Tuesday, February 17, 2009

Time to cut the Internet Bureaucracy.

I am frequently struck by how Internet businesses seem to grow staff numbers on an exponential basis. Employing new people - preferably MBA types and under 35 - in endless non-jobs with little or no impact on the creation of new and exciting areas.  
Yahoo! are a interesting example.  Anybody who comes into contact with that organisation can see that at least 50% of their 15,000 staff could be made redundant and the underlying business would not suffer.  They are hugely overmanned and it seems that the management is either too inexperienced to see how to change things or view a the number of direct reports relates to the bonus they can demand.
Take Google, they now employ over 20,000 people worldwide.  The only business line that is really driving the revenue of the business is the original search business and the associated AdSense revenue.  Today the product is much the same and just as brilliant as it was when I met with Brin and Page when the company had just 7 employees back in 1999.  I suspect that percentage of today's 20,000 employees directly involved in that search and AdSense business line is fewer than 10% of the total workforce.  A friend of mine was telling me about a meeting he recently had with Google.  A recently appointed Director spent 45 minutes trying to explain precisely what her roles and responsibilities were within the company.  Anyone who takes 45 minutes to communicate such a basic aspect of their job is probably trying to desperately cover up the fact it is a non-job.  The same stories can be found in Yahoo!, Microsoft, and eBay.

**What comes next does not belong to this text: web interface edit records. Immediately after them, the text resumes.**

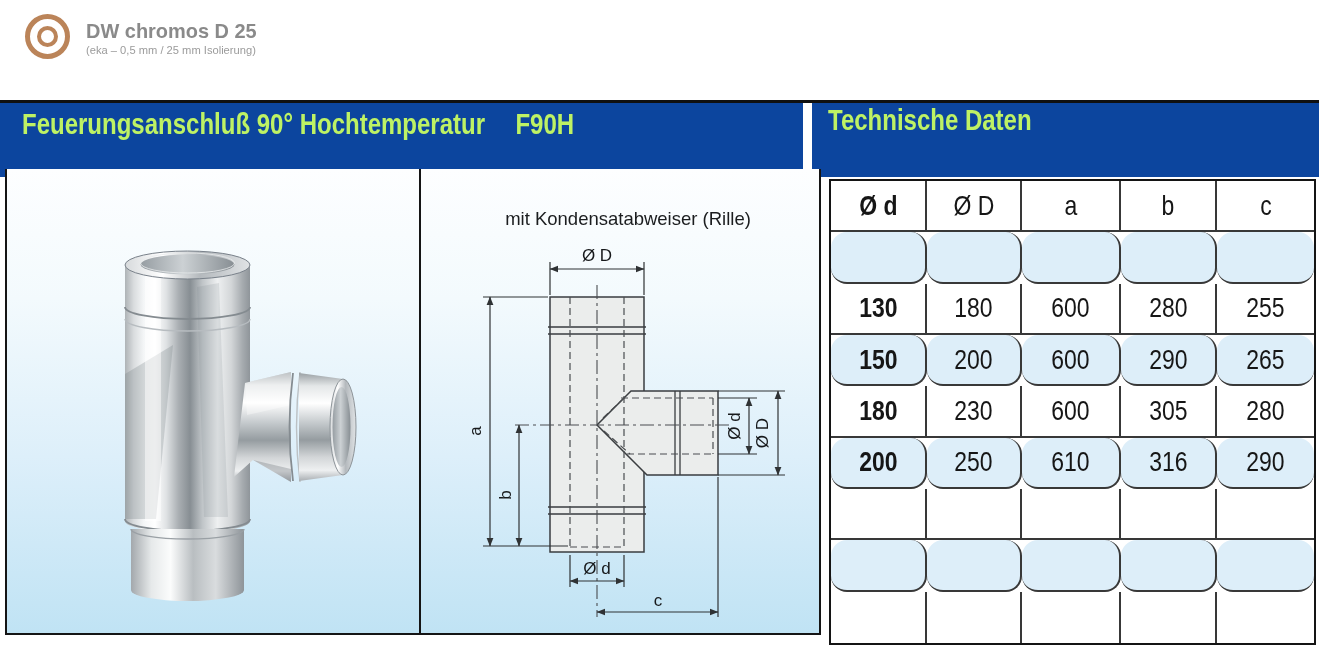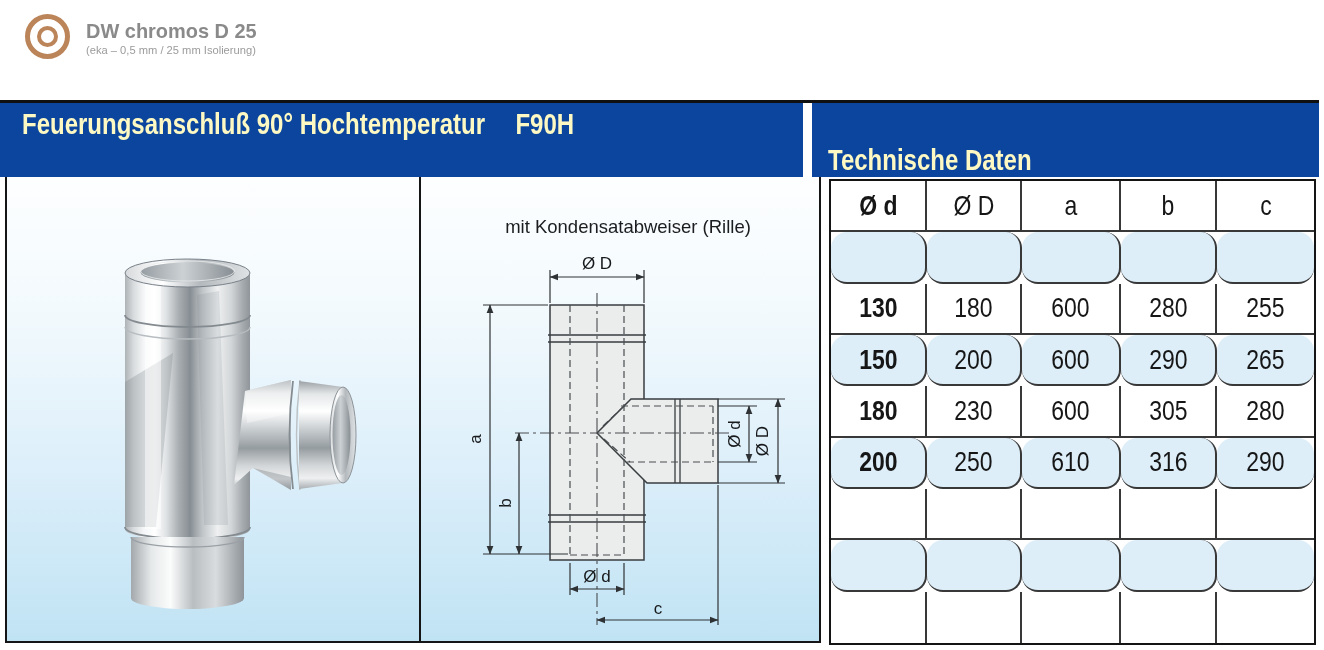--- a/index.html
+++ b/index.html
@@ -16,7 +16,7 @@
         transform:scaleX(.97);transform-origin:0 0;white-space:nowrap;}
   
   .top-rule{position:absolute;left:0;top:100px;width:1319px;height:3px;background:#101010;}
-  .hdr{position:absolute;top:103px;height:74px;background:#0c459e;color:#fef9c3;box-sizing:border-box;}
+  .hdr{position:absolute;top:103px;height:74px;background:#0c459e;color:#bef264;box-sizing:border-box;}
   .hdr-left{left:0;width:803px;padding:4px 0 0 22px;}
   .hdr-right{left:812px;width:507px;padding:0 0 0 16px;display:flex;align-items:flex-end;}
   .hdr-line{height:34px;line-height:34px;white-space:nowrap;}

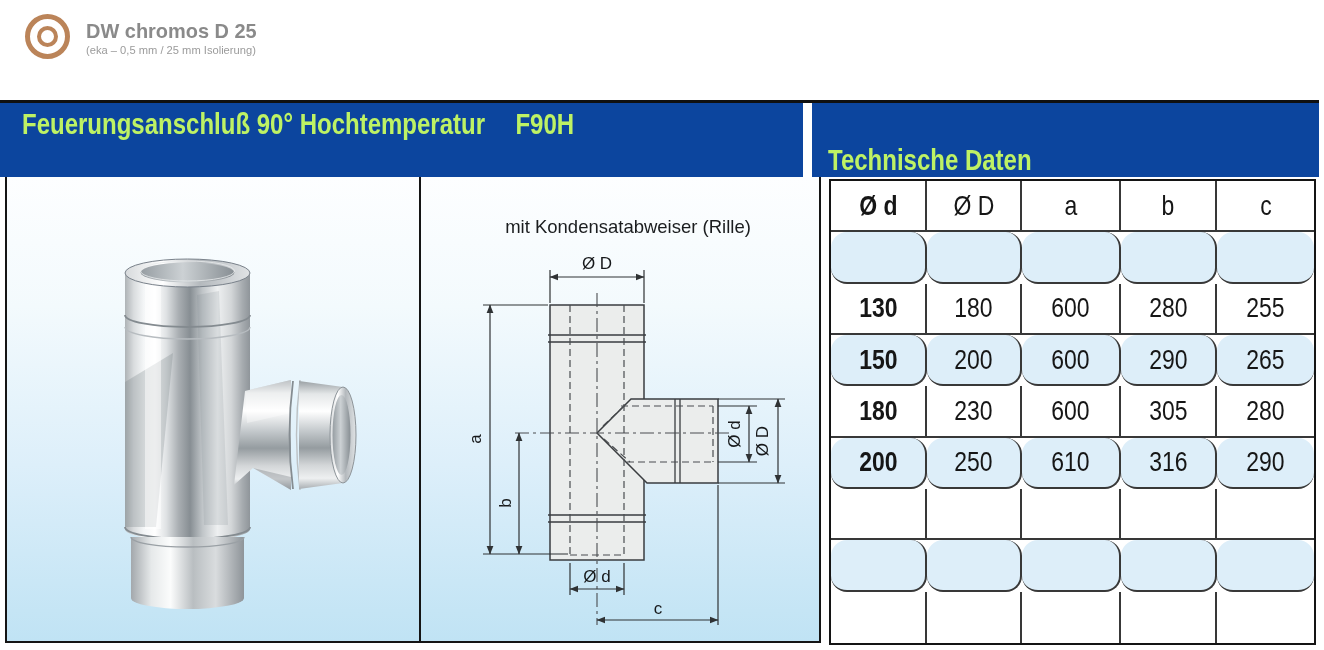--- a/index.html
+++ b/index.html
@@ -18,7 +18,7 @@
   .top-rule{position:absolute;left:0;top:100px;width:1319px;height:3px;background:#101010;}
   .hdr{position:absolute;top:103px;height:74px;background:#0c459e;color:#bef264;box-sizing:border-box;}
   .hdr-left{left:0;width:803px;padding:4px 0 0 22px;}
-  .hdr-right{left:812px;width:507px;padding:0 0 0 16px;display:flex;align-items:flex-end;}
+  .hdr-right{left:812px;width:507px;padding:0 0 0 16px;display:flex;align-items:flex-start;}
   .hdr-line{height:34px;line-height:34px;white-space:nowrap;}
   .hdr-text{display:inline-block;transform:scaleX(.8);transform-origin:0 50%;
         font-weight:bold;font-size:30px;letter-spacing:0;}

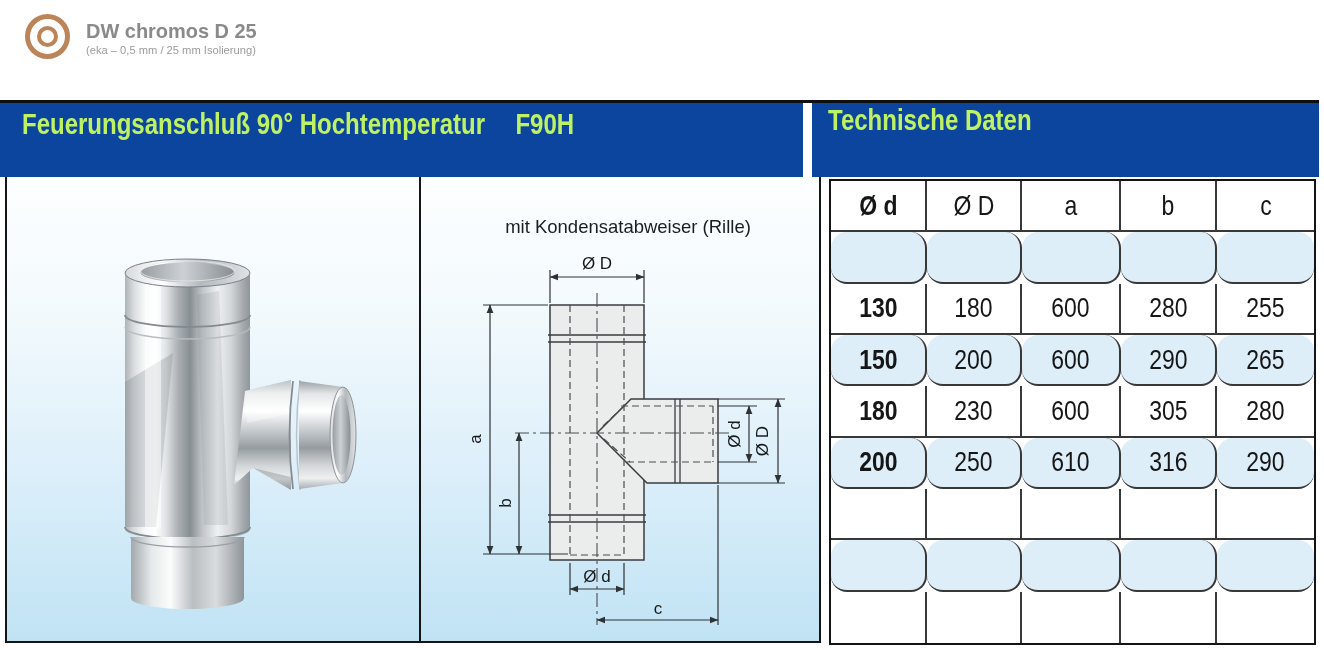--- a/index.html
+++ b/index.html
@@ -24,7 +24,7 @@
         font-weight:bold;font-size:30px;letter-spacing:0;}
   .hdr-code{margin-left:38px;}
   
-  .left-box{position:absolute;left:5px;top:177px;width:816px;height:466px;box-sizing:border-box;
+  .left-box{position:absolute;left:5px;top:169px;width:816px;height:466px;box-sizing:border-box;
         border-left:2px solid #151515;border-right:2px solid #151515;border-bottom:2px solid #151515;
         background:linear-gradient(180deg,#fdfeff 0%,#f3fafd 28%,#ddeffa 62%,#c0e3f4 100%);
         display:flex;}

The major Internet business have frequently fallen into the same trap that ultimately caused the demise of major telcos, steel companies and car manufactures back in the 1980s.  They failed to understand their markets and had grown into huge bureaucracies. This recession maybe a good time for the major Internet businesses to look critically at their businesses and start to cut the deadwood and also look to fund the brightest of their exiting alumni to start new businesses and generate real dividends.